(MATERIAL TO PROCESS)

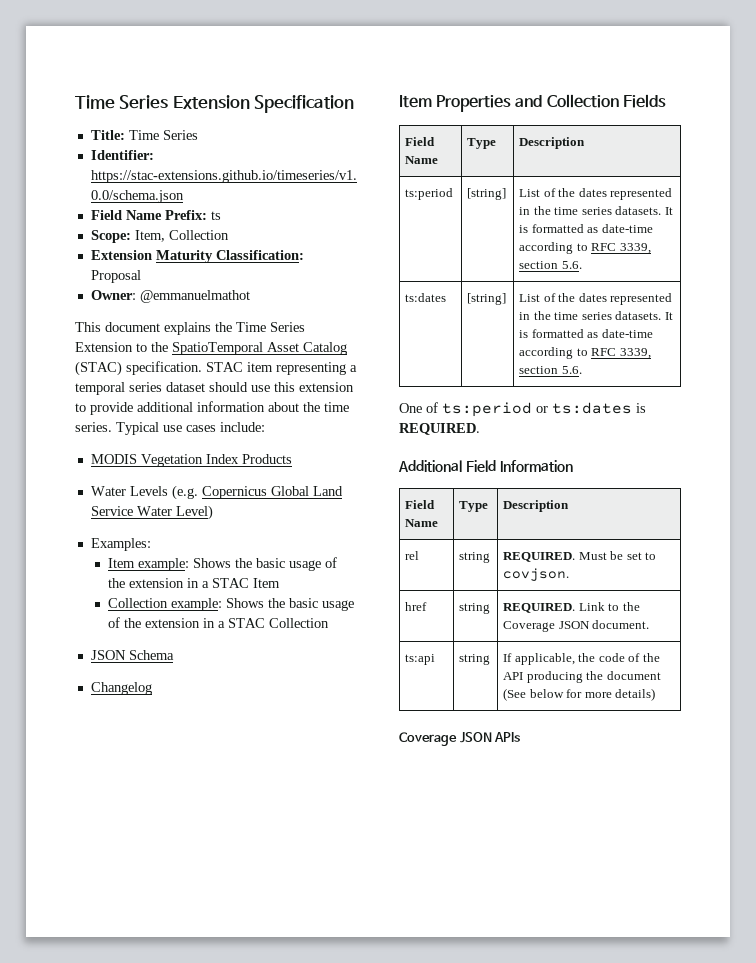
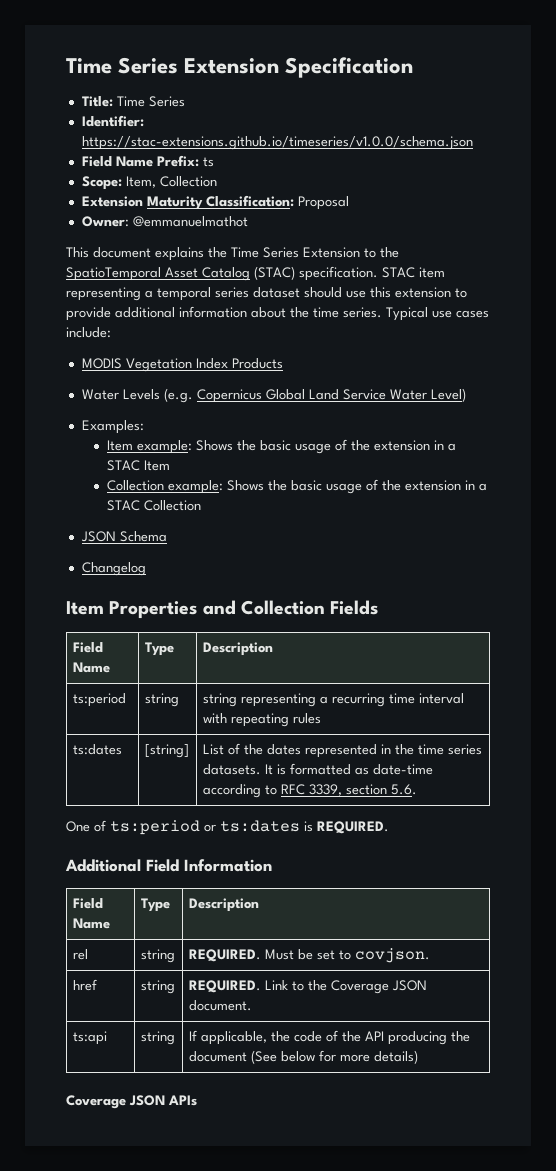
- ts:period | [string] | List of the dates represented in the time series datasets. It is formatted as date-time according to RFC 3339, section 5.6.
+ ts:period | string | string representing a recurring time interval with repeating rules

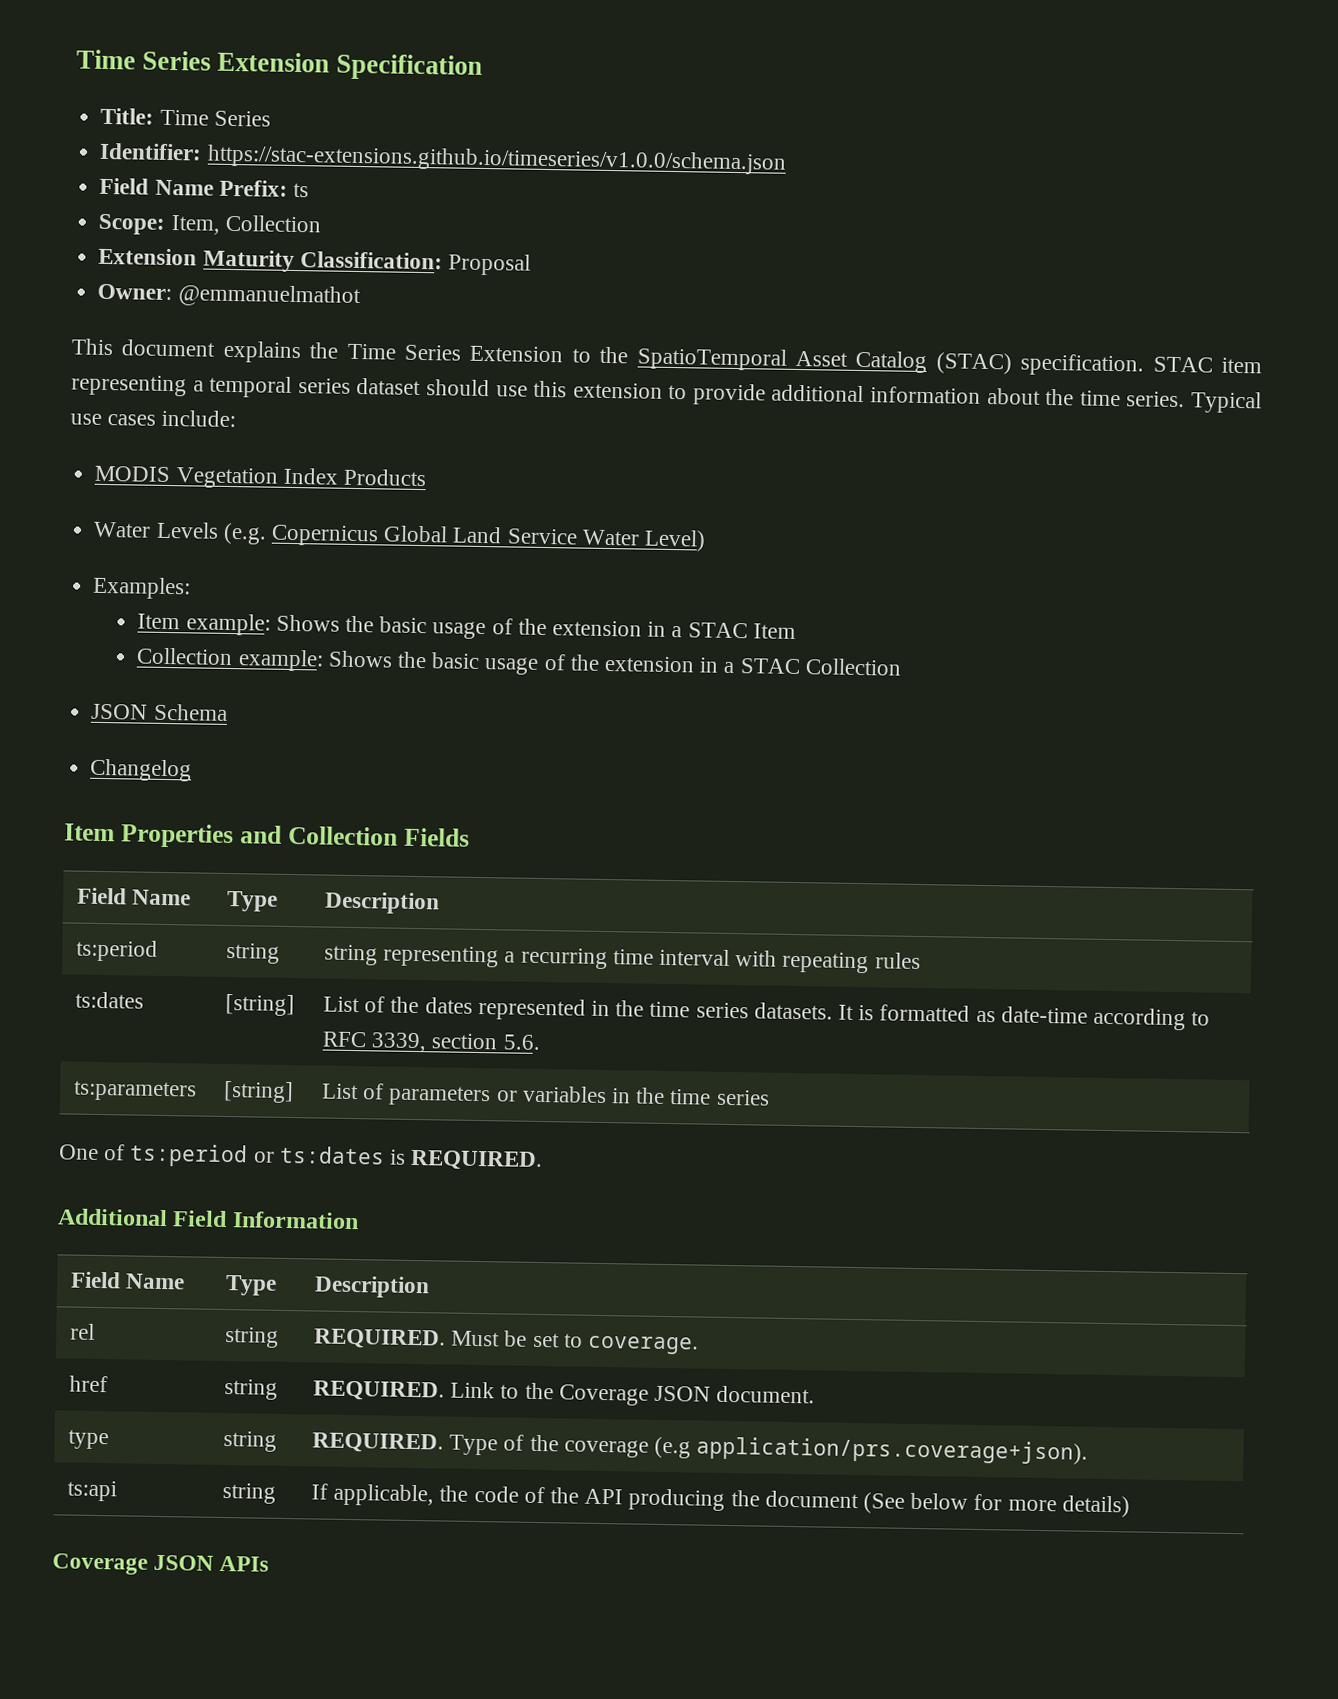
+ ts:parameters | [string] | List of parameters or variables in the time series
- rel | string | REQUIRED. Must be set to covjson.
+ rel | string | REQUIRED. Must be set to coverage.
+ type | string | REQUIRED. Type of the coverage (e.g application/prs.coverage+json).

(End MATERIAL TO PROCESS)

**TASK DIRECTIONS**
Restate the tail of the listing word for word, beginning at the line containing "variables in the time series".

**RESPONSE FOR THIS EXERCISE**
+ ts:parameters | [string] | List of parameters or variables in the time series
- rel | string | REQUIRED. Must be set to covjson.
+ rel | string | REQUIRED. Must be set to coverage.
+ type | string | REQUIRED. Type of the coverage (e.g application/prs.coverage+json).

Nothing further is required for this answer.